──────── Dataset excerpts ────────
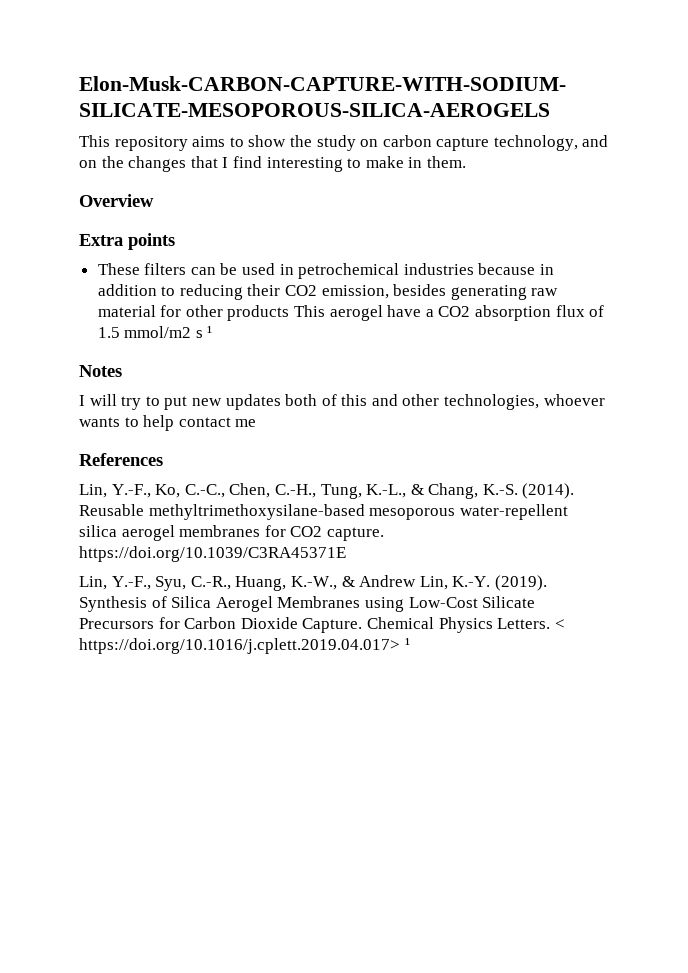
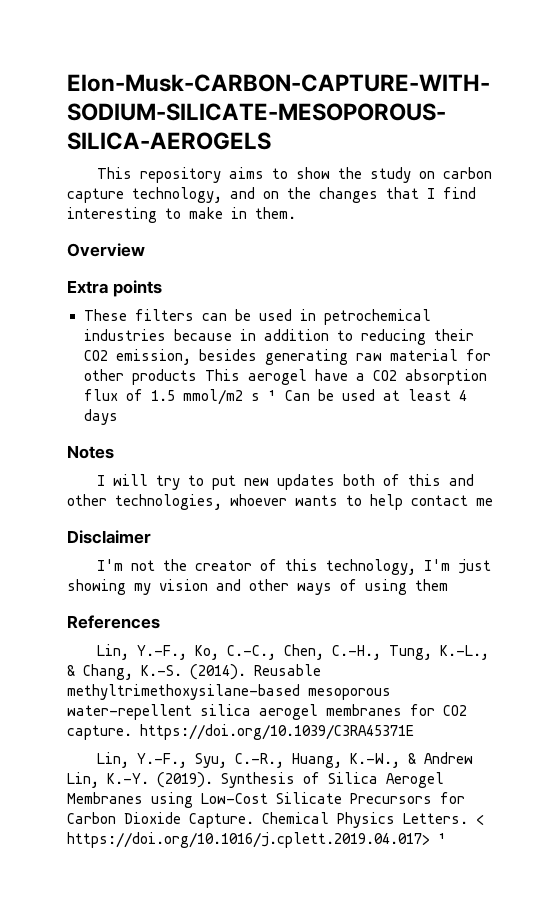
(213, 332) none -> [284,389,467,401] [83,409,118,425] Can be used at least 4 days
(257, 423) none -> [67,530,151,544] [97,559,492,575] [67,579,448,595] // Disclaimer // I'm not the creator of this technology, I'm just showing my vision and other ways of using them

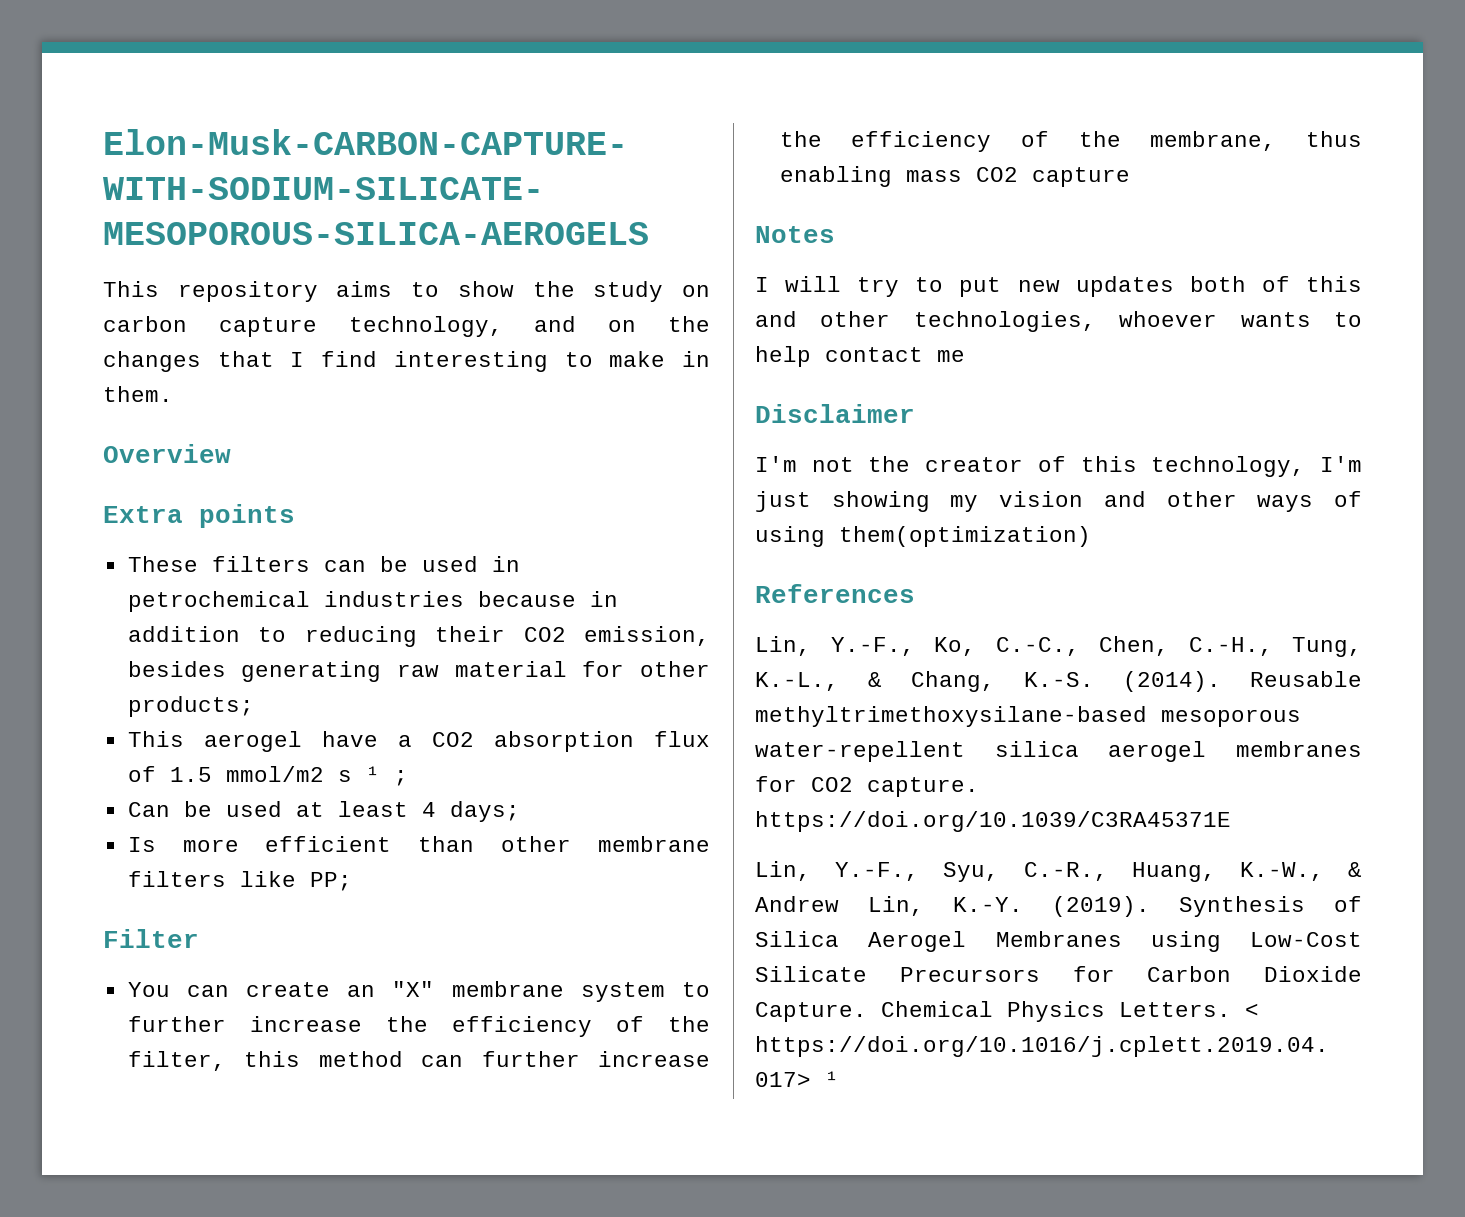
[131,369,197,385] products -> [127,696,254,717] products; //
(277, 395) none -> [393,770,408,786] ; //
[83,409,118,425] days -> [449,801,520,822] [127,836,710,852] [127,871,352,891] [103,929,199,948] [127,981,711,1002] [127,1016,710,1037] [127,1051,710,1071] [779,131,1362,152] [779,166,1130,187] days; // Is more efficient than other membrane filters like PP; // Filter // You can create an "X" membrane system to further increase the efficiency of the filter, this method can further increase the efficiency of the membrane, thus enabling mass CO2 capture
[415,579,448,591] them -> [839,526,1091,547] them(optimization)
────────
If a line of the data includes the word "days", it counts; give how many lines do, as a bare number.

*Worked solution*:
2